▶ **EXERCISE GOAL**
Return verbatim the run of lines that opens with the line holding "Store API (version" and closes with the last line of the records.

------------------------

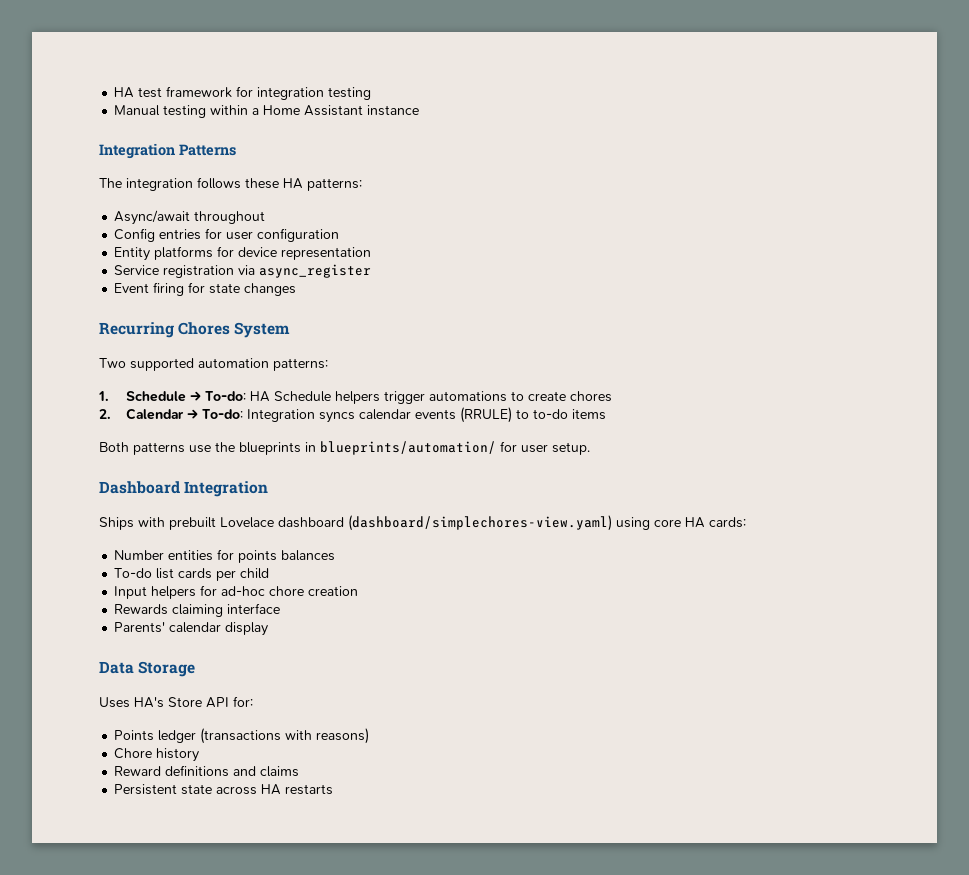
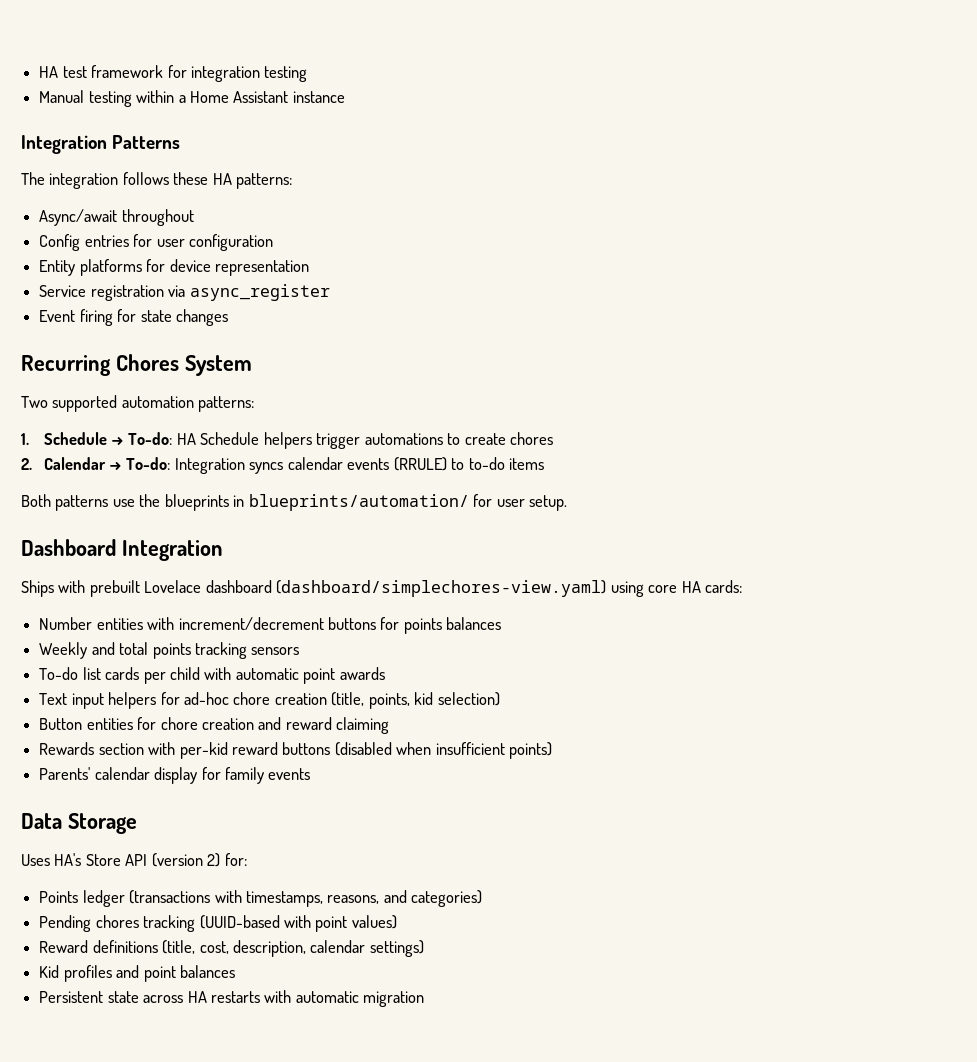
- Number entities for points balances
+ Number entities with increment/decrement buttons for points balances
+ Weekly and total points tracking sensors
- To-do list cards per child
- Input helpers for ad-hoc chore creation
- Rewards claiming interface
+ To-do list cards per child with automatic point awards
+ Text input helpers for ad-hoc chore creation (title, points, kid selection)
+ Button entities for chore creation and reward claiming
+ Rewards section with per-kid reward buttons (disabled when insufficient points)
- Parents' calendar display
+ Parents' calendar display for family events
- Uses HA's Store API for:
+ Uses HA's Store API (version 2) for:
- Points ledger (transactions with reasons)
- Chore history
- Reward definitions and claims
+ Points ledger (transactions with timestamps, reasons, and categories)
+ Pending chores tracking (UUID-based with point values)
+ Reward definitions (title, cost, description, calendar settings)
+ Kid profiles and point balances
- Persistent state across HA restarts
+ Persistent state across HA restarts with automatic migration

------------------------

▶ **EXERCISE RESPONSE**
+ Uses HA's Store API (version 2) for:
- Points ledger (transactions with reasons)
- Chore history
- Reward definitions and claims
+ Points ledger (transactions with timestamps, reasons, and categories)
+ Pending chores tracking (UUID-based with point values)
+ Reward definitions (title, cost, description, calendar settings)
+ Kid profiles and point balances
- Persistent state across HA restarts
+ Persistent state across HA restarts with automatic migration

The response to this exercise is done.